§ DESCRIPTION OF THE TASK
Copy out exactly the lines below that run from the one holding "CanClientFactory. // Your" to the one holding "-> [40,603,170,617] VehicleFactory.", keeping both of those lines and no others.
** SUPPLIED DATA follows **
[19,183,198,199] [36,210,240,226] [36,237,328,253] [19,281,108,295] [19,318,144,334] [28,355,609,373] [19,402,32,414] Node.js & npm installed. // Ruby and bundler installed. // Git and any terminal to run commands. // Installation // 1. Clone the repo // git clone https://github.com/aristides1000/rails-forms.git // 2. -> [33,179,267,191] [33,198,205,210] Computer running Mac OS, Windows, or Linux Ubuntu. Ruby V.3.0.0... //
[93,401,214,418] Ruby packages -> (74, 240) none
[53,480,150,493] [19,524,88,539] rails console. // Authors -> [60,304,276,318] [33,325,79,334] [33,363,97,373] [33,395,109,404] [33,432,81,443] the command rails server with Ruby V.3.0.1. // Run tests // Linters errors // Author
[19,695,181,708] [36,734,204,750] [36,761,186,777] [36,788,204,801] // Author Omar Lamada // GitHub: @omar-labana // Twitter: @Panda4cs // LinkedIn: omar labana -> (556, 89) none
** End of SUPPLIED DATA **
** SUPPLIED DATA follows **
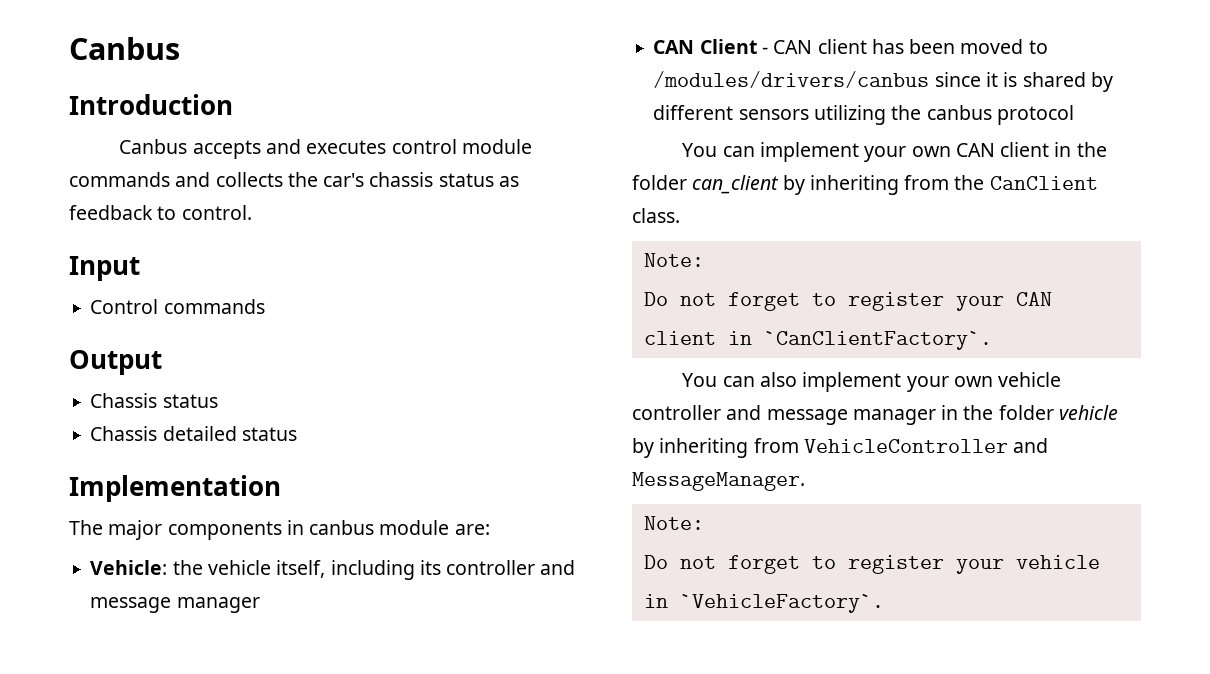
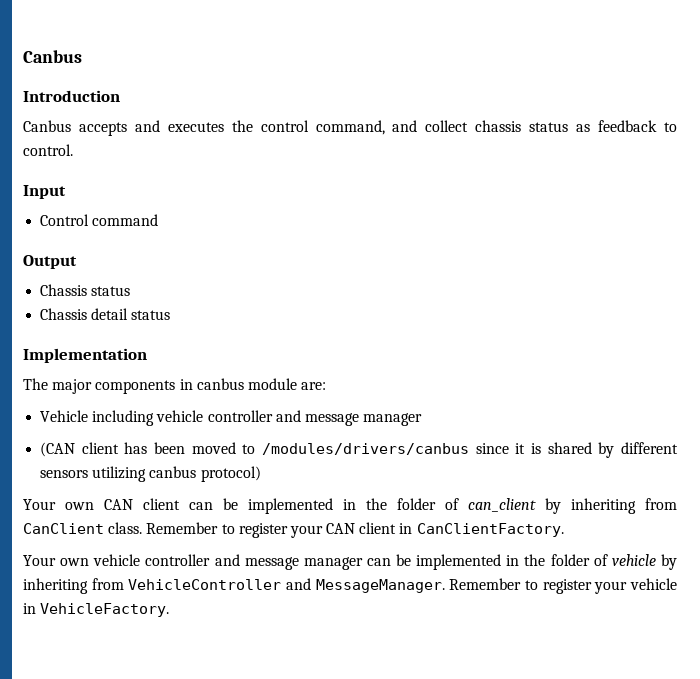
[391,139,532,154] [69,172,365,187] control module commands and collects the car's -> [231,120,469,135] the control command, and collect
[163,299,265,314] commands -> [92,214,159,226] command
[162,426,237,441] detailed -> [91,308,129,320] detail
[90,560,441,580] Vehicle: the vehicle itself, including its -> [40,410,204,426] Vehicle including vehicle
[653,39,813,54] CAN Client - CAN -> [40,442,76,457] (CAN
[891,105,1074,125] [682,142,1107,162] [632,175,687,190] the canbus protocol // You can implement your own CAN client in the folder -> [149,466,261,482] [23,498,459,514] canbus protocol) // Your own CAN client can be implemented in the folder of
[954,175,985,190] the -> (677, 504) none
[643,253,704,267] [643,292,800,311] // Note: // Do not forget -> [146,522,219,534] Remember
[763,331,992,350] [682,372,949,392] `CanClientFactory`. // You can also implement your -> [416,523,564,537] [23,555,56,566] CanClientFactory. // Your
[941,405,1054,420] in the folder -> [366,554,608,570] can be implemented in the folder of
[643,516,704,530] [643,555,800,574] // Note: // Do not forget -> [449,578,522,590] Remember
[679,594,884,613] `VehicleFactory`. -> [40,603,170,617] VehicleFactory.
** End of SUPPLIED DATA **
** SUPPLIED DATA follows **
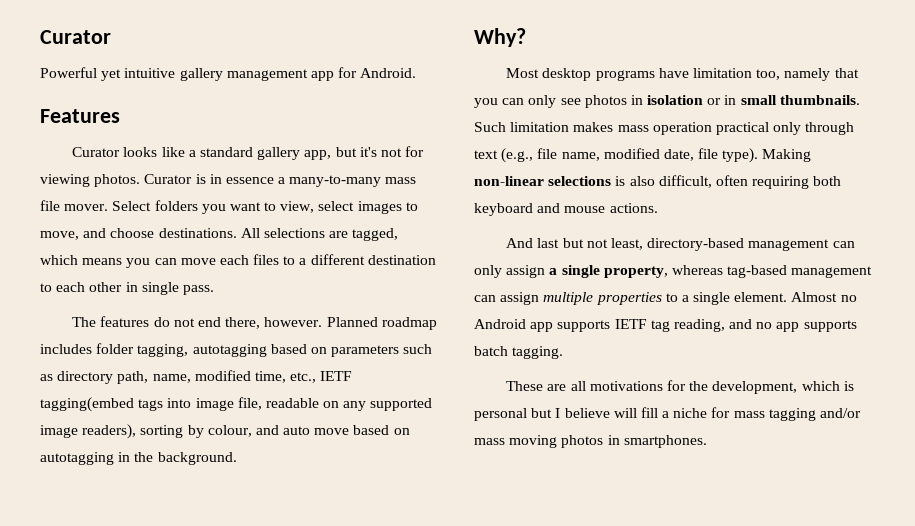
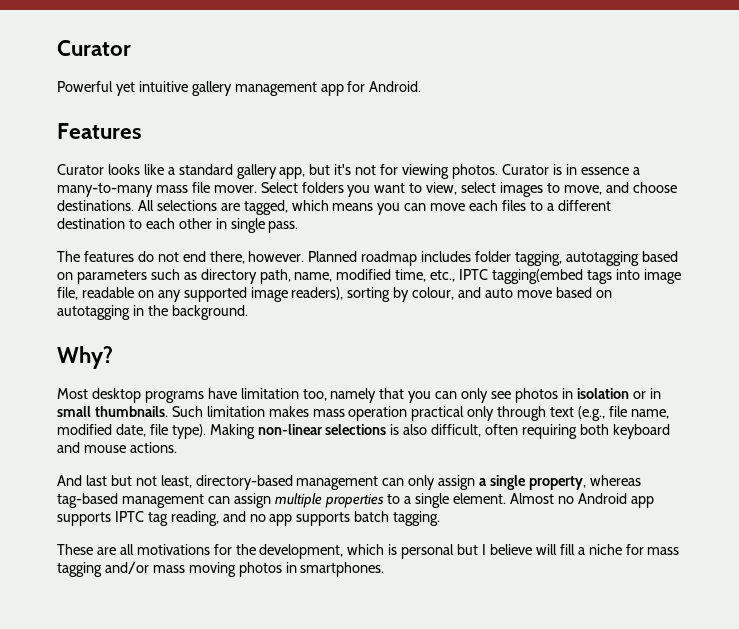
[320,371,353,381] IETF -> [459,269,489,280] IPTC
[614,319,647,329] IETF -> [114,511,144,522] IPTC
** End of SUPPLIED DATA **
§ YOUR RESPONSE
[763,331,992,350] [682,372,949,392] `CanClientFactory`. // You can also implement your -> [416,523,564,537] [23,555,56,566] CanClientFactory. // Your
[941,405,1054,420] in the folder -> [366,554,608,570] can be implemented in the folder of
[643,516,704,530] [643,555,800,574] // Note: // Do not forget -> [449,578,522,590] Remember
[679,594,884,613] `VehicleFactory`. -> [40,603,170,617] VehicleFactory.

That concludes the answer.